• _Task_
With the images removed, reproduce each entry below word for word.

• _Extracted material_
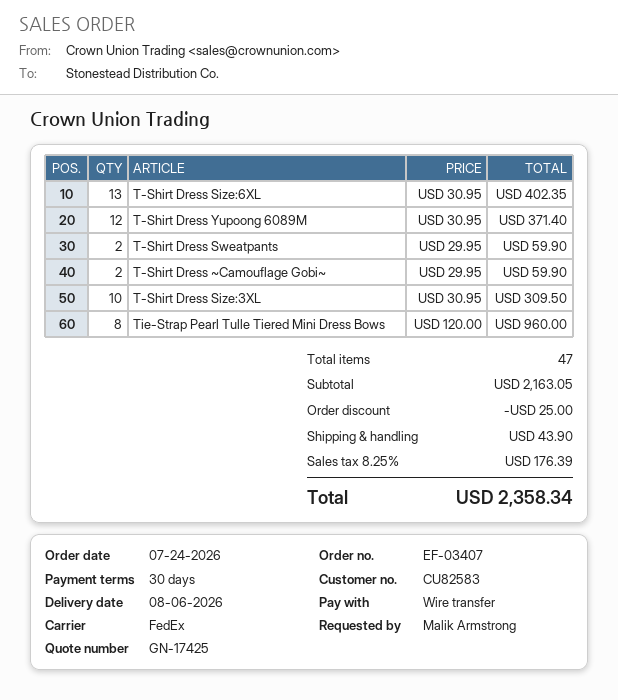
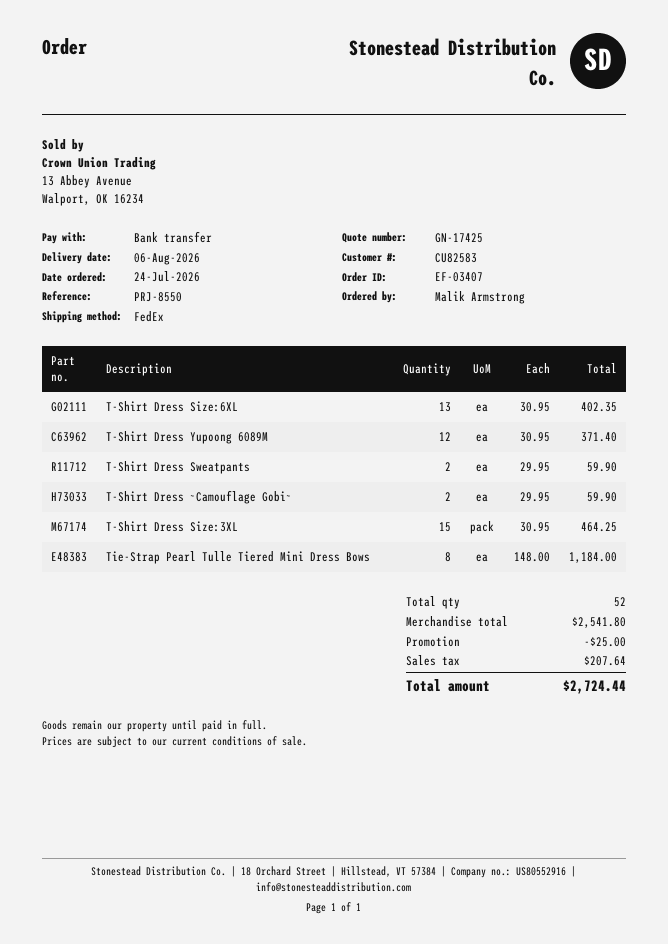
T-Shirt Dress Size:3XL: 10 x 30.95 = 309.50 -> 15 x 30.95 = 464.25
Tie-Strap Pearl Tulle Tiered Mini Dress Bows: 8 x 120.00 = 960.00 -> 8 x 148.00 = 1184.00
total quantity: 47 -> 52
subtotal: 2163.05 -> 2541.80
shipping: 43.90 -> none
tax: 176.39 -> 207.64
total: 2358.34 -> 2724.44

• _Solution_
T-Shirt Dress Size:3XL: 10 x 30.95 = 309.50 -> 15 x 30.95 = 464.25
Tie-Strap Pearl Tulle Tiered Mini Dress Bows: 8 x 120.00 = 960.00 -> 8 x 148.00 = 1184.00
total quantity: 47 -> 52
subtotal: 2163.05 -> 2541.80
shipping: 43.90 -> none
tax: 176.39 -> 207.64
total: 2358.34 -> 2724.44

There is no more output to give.